The Dutch art historian and art crime investigator recently located Pablo Picasso’s Portrait of Dora Maar ( also known as Buste de Femme) after it was stolen from a Saudi sheikh’s yacht on the French Riviera in 1999.

The 1938 painting, which hung in Picasso’s home until he died in 1973, had a personal significance to the artist: Dora Maar was his lover and muse for seven years.

According to the BBC, Brand began searching for the rare masterpiece — believed to be worth $28 million — about four years ago when he heard that a “Picasso stolen from a ship” was believed to circulating in the Netherlands criminal underworld.

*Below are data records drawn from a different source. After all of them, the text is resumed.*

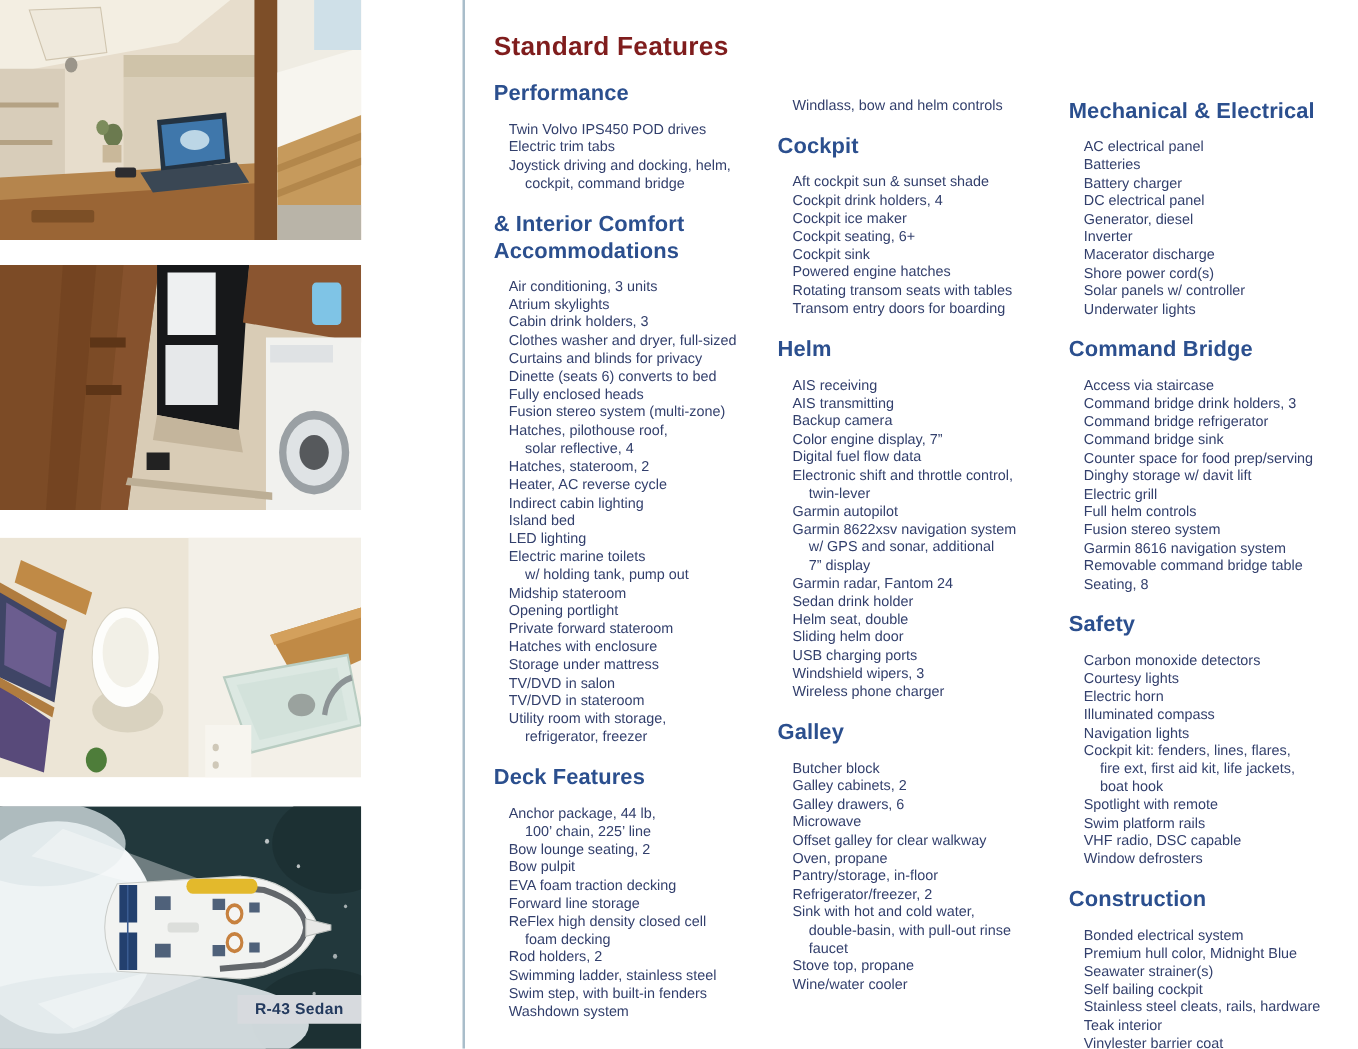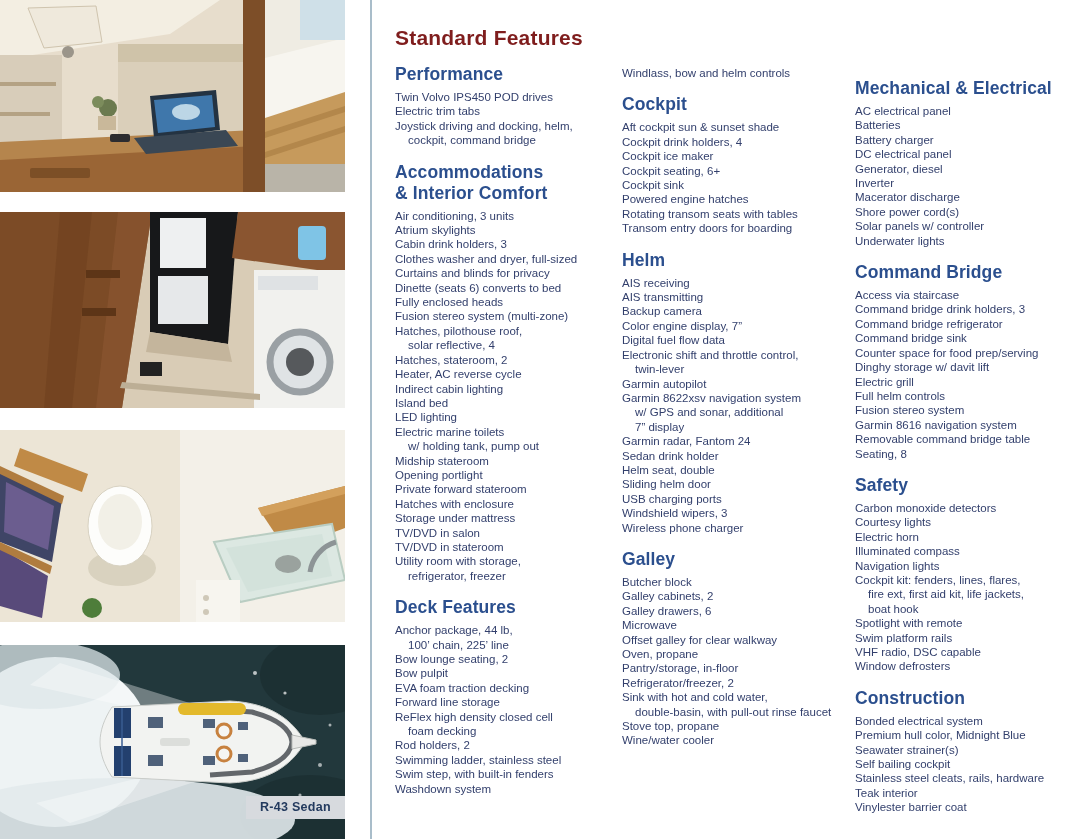"Windlass, bow and helm controls" ul.feature-list { margin: 0 -> 12px }
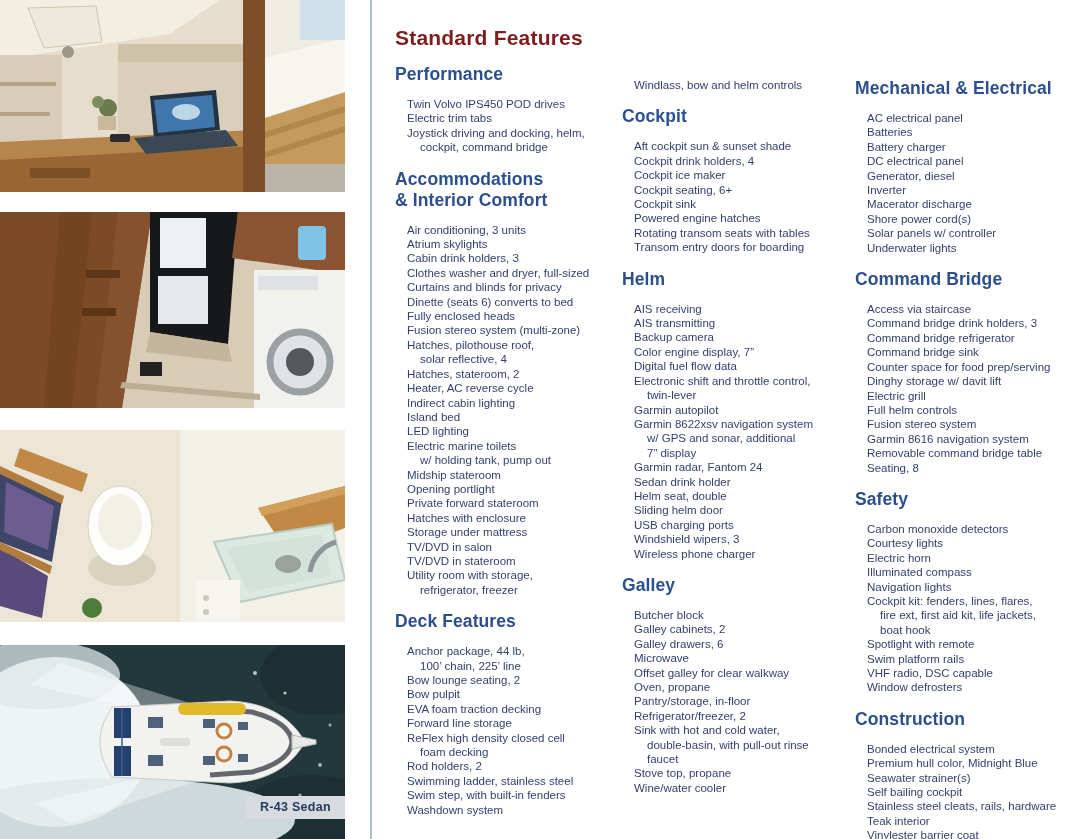"Accommodations" span { order: before "& Interior Comfort" -> after "& Interior Comfort" }
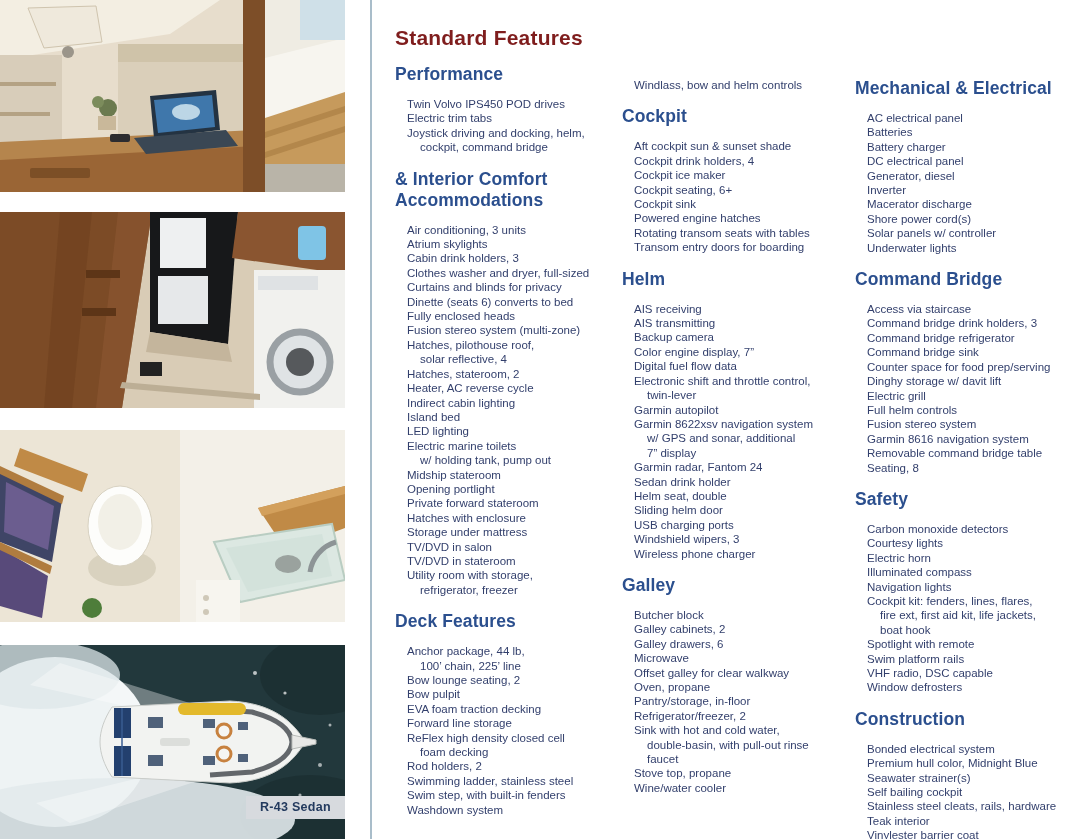"R-43 Sedan" .photo { width: 345px -> 289px }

Once he pinpointed which painting that referred to, he spread the word to see if anyone had accidentally bought it. Less than two weeks ago, he said two representatives showed up at his door in Amsterdam, with the painting wrapped in a sheet and black garbage bags.

“[The businessman] thought the Picasso was part of a legitimate deal. It turns out the deal was legitimate — the method of payment was not,” Brand told AFP.

The painting is now in the hands of an insurance company, and police in France and the Netherlands said they will not prosecute the painting’s last owner, per the BBC.

According to the Associated Press, Brand knew the painting was legitimate as soon as he laid eyes on it. “You know it’s a Picasso because there is some magic coming off it.”

Brand’s “Indiana Jones” nickname has long been in the making. In 2015, he gained notoriety for retrieving a pair of bronze horse statues by sculptor Joseph Thorak, which were made for Nazi leader Adolph Hitler.

Last year, Brand also made headlines for recovering a 1,600-year-old Byzantine mosaic of Saint Mark after it was stolen from a Cyprus church in 1974.